A quantidade de comida fornecida pelo homem também é apontada como insuficiente pelos funcionários. "Para um cara que trabalha num serviço de massa, de reboco, que é um serviço pesado, puxando corda ou desempenando parede, era pouco a comida", relata.
Na manhã da última segunda-feira (21), após uma falta coletiva do grupo ao canteiro de obras, devido a uma confraternização no dia anterior, a alimentação foi completamente suspensa. Sem dinheiro, os maranhenses ficaram com fome até serem resgatados no dia seguinte, quando foram alimentados pelo Sindicato.
Caso é acompanhado pelas autoridades e acende alerta
O grupo foi levado para registrar um boletim de ocorrência (B.O.) na Delegacia de Polícia Civil de Maranguape.

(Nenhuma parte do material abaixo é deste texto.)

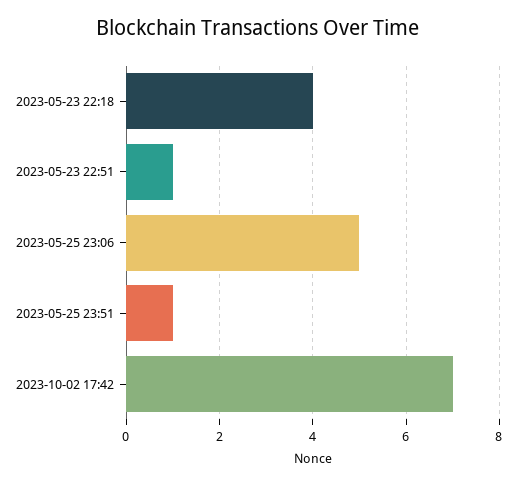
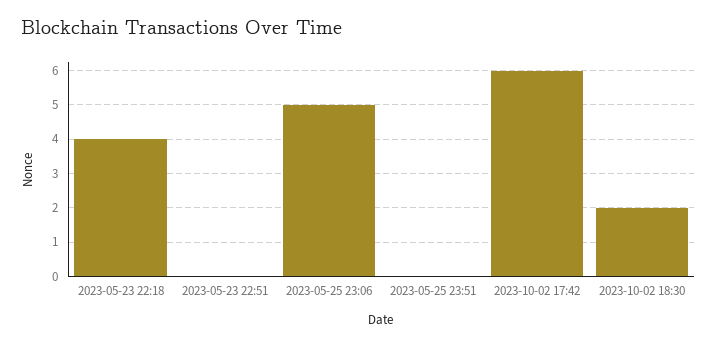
2023-05-23 22:51: 1 -> 0
2023-05-25 23:51: 1 -> 0
2023-10-02 17:42: 7 -> 6
2023-10-02 18:30: none -> 2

Em comunicado, a corporação detalha que apura as circunstâncias da ocorrência.
O Setor de Fiscalização do Trabalho da SRTE-CE disse que analisa a denúncia sobre a existência de trabalhadores submetidos a condições análogas à escravidão na Região Metropolitana de Fortaleza, e que adotará os procedimentos necessários para a apuração dos fatos.
Para Nestor Bezerra, a situação dos maranhenses é diferente de tudo que já observou ao longo dos anos atuando na fiscalização de canteiros de obras na Grande Fortaleza, o que acende um alerta do Sindicato sobre a vulnerabilidade dos trabalhadores do setor, que vive um momento de expansão no Ceará.
"A categoria saiu de 20 mil para 38 mil trabalhadores, quase dobrou o número após a pandemia. Não expandiu mais ainda porque não tem mão de obra no Ceará; as empresas pedem e não tem. Aí acontece uma situação dessa com trabalhadores que vêm de fora. Se o Sindicato não tivesse aparecido, talvez eles não voltassem para casa porque estavam com medo", argumenta.
Em nota ao Diário do Nordeste, a empresa Engeplan, responsável pela obra, declara que, desde que tomou conhecimento do caso, notificou a empresa terceirizada para que apresentasse os devidos esclarecimentos e adotasse todas as medidas necessárias em relação às irregularidades apontadas.
A construtora ainda detalha que, nessa quinta-feira (23), "a situação com os trabalhadores foi resolvida em definitivo e estes retornarão às suas cidades de origem".
“A Engeplan esclarece que contratou uma empresa terceirizada para a execução de serviços em seu canteiro de obras. O alojamento foi uma opção desta empresa. Já no âmbito do canteiro de obras, a construtora adota rigorosos protocolos de segurança, saúde e fiscalização das atividades, em conformidade com a legislação vigente e com os padrões exigidos”, diz o comunicado.